Reason 1: Dad got caught in traffic, which has delayed his return by several weeks.

Reason 2: Dad has transitioned to crack after looking for healthier alternatives to nicotine. His skin has never looked better!

Reason 3: Dad’s smoking-induced mouth tumors have become sentient, and he has given them names.

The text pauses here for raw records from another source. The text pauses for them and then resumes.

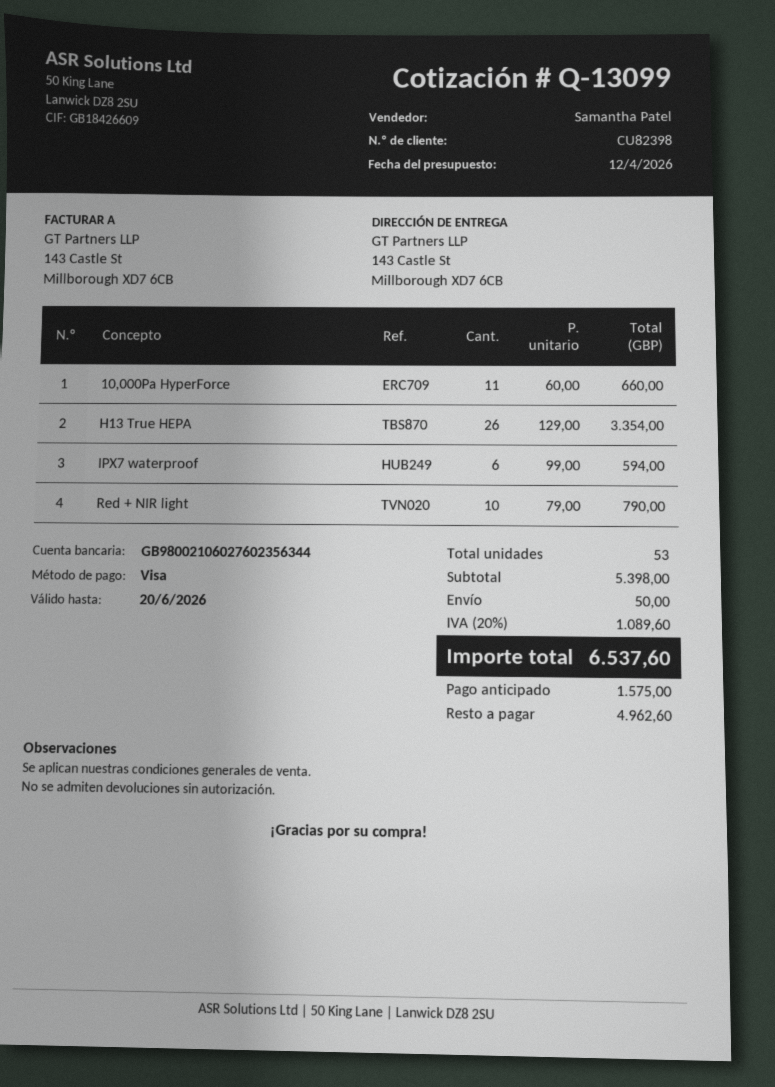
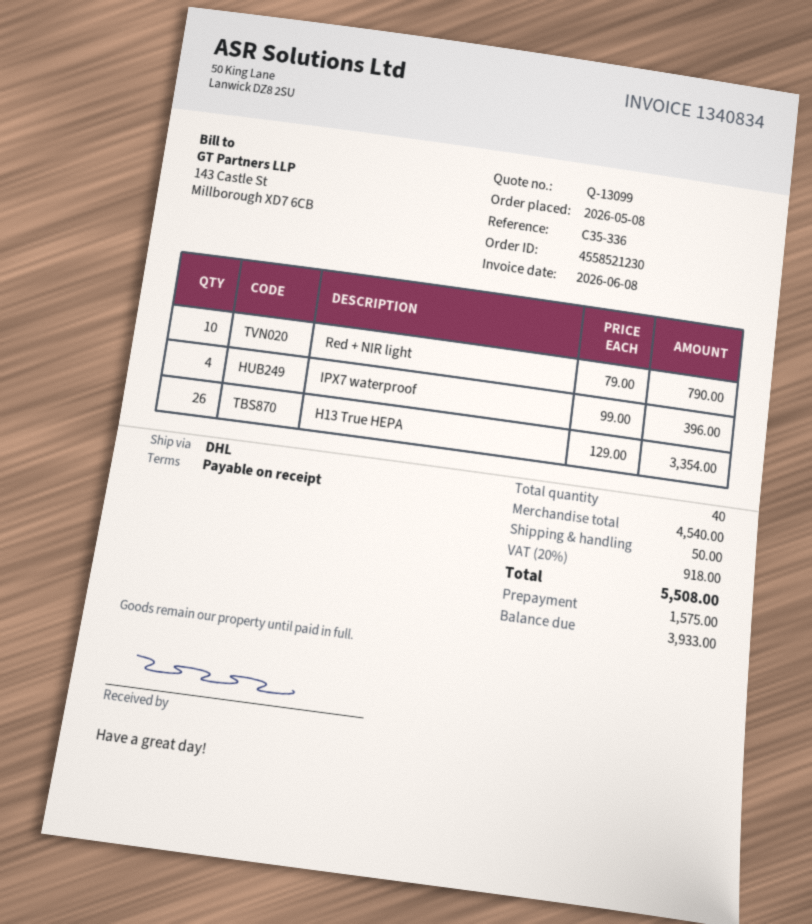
10,000Pa HyperForce: 11 x 60.00 = 660.00 -> none
IPX7 waterproof: 6 x 99.00 = 594.00 -> 4 x 99.00 = 396.00
total quantity: 53 -> 40
subtotal: 5398.00 -> 4540.00
tax: 20% = 1089.60 -> 20% = 918.00
total: 6537.60 -> 5508.00
balance: 4962.60 -> 3933.00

Welcome Walter, Kevin, Bob, Dave, Stuart, and Josephina to the family!

Reason 4: Kevin, an especially feisty tumor, is taking up a lot of dad’s time and energy right now, so he’s gonna be a bit late.

Reason 5: Dad got sidetracked and accidentally started a new family.

Reason 6: Walter, another one of dad’s tumors, is now controlling dad like the rat from Ratatouille.

Reason 7: Dad is taking a gap year from being a dad so he can “find himself” in Lima, Peru.

Reason 8: Walter and dad are now facing seven counts of vehicular manslaughter and three counts of drug trafficking. Walter is a bad influence.

Reason 9: Dad left because he couldn’t handle the pressure of being a father. He tried for a few years—making peanut butter sandwiches, driving the kids to school, working a 9 to 5 job—but it always felt like a pantomime, like he was going through the motions of a life that he could never truly live, all to stay with a wife who doesn’t love him anymore and an ungrateful snot factory of a kid. So he lied through his teeth about cigarettes because he was too chickenshit to say goodbye and then disappeared without another word.  

Reason 10: Dad got sidetracked and is now looking for milk.